The Mytilenean Debate (also spelled "Mytilenaean Debate") was an Athenian Assembly concerning reprisals against the city-state of Mytilene, which had attempted unsuccessfully to revolt against Athenian hegemony and gain control over Lesbos during the Peloponnesian War. The debate occurred in 427 BC.[1] In the immediate aftermath of the revolt, the Athenians had decided to execute all Mytilenean men and enslave the women and children, but gathered the next day to reconsider. Thucydides reports the revolt and the resultant debate in book three of his History of the Peloponnesian War, and the opposing viewpoints concerning the warranted retributive justice are reflected in two speeches given by prominent Athenians. The events and speeches serve as an opportunity to explore the political and ideological impact of the war, and provide reflections on democracy and imperial policy.

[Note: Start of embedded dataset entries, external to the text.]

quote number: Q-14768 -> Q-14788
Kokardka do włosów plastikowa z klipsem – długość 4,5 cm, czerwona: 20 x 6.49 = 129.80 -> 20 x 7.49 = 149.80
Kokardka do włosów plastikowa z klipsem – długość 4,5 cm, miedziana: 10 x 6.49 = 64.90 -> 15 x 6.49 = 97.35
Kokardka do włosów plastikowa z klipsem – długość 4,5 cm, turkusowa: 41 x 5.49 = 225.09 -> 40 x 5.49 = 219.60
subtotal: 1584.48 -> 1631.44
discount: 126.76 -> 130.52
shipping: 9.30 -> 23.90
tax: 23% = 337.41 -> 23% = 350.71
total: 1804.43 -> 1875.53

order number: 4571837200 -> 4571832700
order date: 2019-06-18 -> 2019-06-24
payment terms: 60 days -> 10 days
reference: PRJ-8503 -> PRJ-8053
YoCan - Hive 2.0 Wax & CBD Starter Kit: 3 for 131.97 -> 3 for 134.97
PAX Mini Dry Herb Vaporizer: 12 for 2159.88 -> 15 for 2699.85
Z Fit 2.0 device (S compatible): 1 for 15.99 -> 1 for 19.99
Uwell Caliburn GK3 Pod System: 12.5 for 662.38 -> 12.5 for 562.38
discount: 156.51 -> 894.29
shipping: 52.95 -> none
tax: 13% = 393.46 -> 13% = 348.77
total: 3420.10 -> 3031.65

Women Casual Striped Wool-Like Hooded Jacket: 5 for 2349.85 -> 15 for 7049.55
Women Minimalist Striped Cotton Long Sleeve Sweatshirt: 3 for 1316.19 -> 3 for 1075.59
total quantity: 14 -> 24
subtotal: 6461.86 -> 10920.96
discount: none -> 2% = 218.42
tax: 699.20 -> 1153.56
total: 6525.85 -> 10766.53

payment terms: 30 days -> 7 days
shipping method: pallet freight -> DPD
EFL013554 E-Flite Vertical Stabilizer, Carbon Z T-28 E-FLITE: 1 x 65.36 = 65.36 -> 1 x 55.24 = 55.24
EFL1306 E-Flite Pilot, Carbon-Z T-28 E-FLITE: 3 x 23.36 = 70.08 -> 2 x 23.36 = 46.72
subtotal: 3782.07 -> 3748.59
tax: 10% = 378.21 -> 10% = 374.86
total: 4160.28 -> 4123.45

Causes for the revolt[edit]

Mytilene had joined in alliance with Athens as a member of the Delian League, which began as a voluntary coalition of Greek city-states against Persia, during the Greco-Persian Wars. Most members of the Delian League had been effectively reduced to tributary status under Athenian hegemony, in which member states paid dues in cash, which were then used to supplement the Athenian fleet of warships.[2] Mytilene was one of the last non-tributary members of the Delian League which sent its own warships manned with Mytileneans to fight alongside the Athenian fleet. Mytilene was also distinguished from other Athenian allies because it was ruled by an oligarchy, not a democracy.[3]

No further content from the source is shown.